▸ YOUR GOAL: Look below and pull out each line with the word "Dish".

──────── EXTRACTED DATA ────────

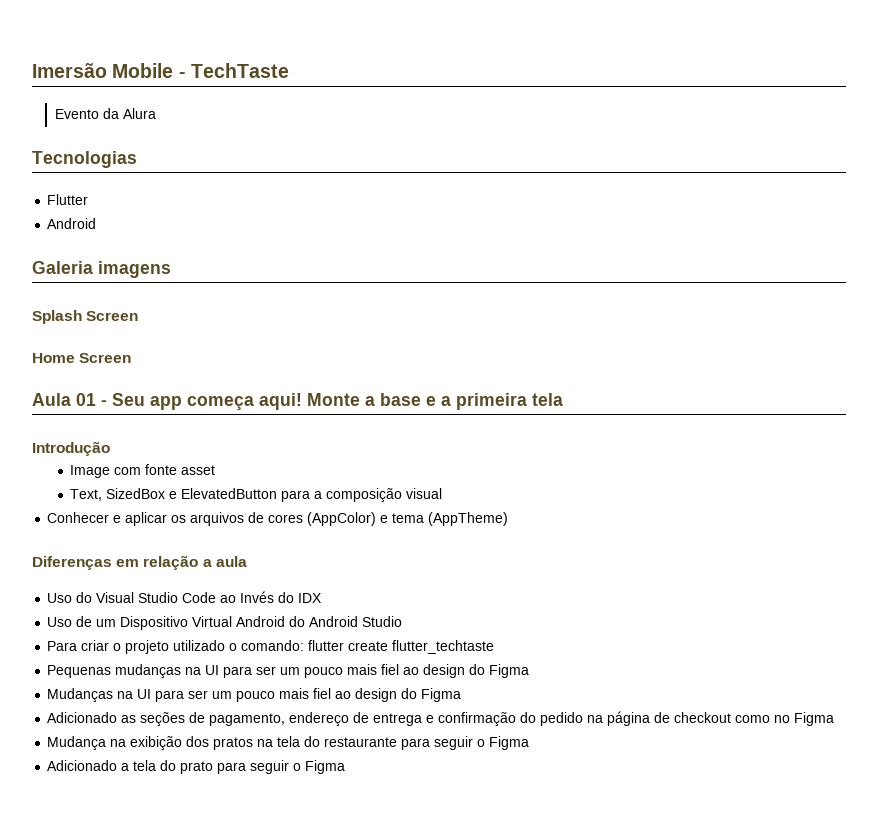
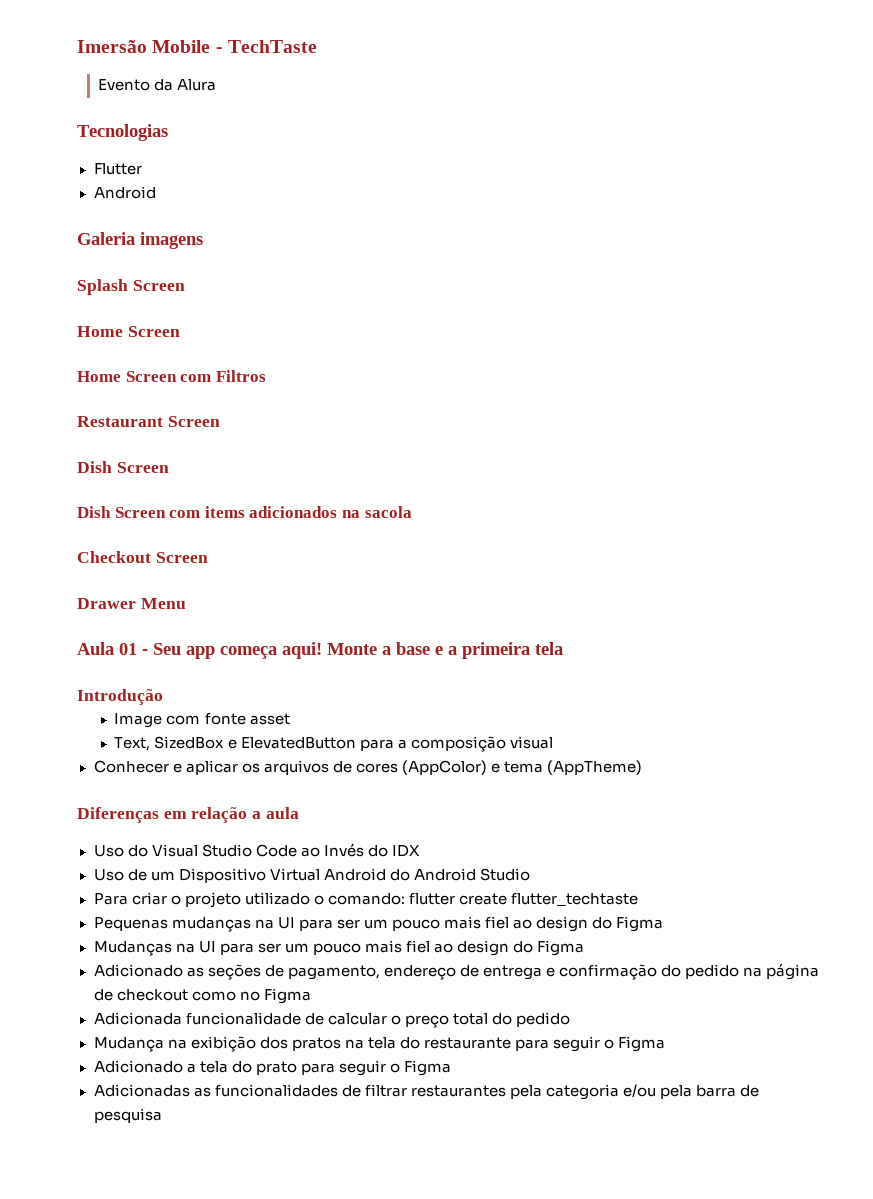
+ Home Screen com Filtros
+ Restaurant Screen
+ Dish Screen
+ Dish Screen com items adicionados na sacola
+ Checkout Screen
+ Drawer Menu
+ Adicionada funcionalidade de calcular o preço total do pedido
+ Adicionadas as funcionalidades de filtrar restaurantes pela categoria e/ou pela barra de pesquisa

────────

▸ EXERCISE SOLUTION:
+ Dish Screen
+ Dish Screen com items adicionados na sacola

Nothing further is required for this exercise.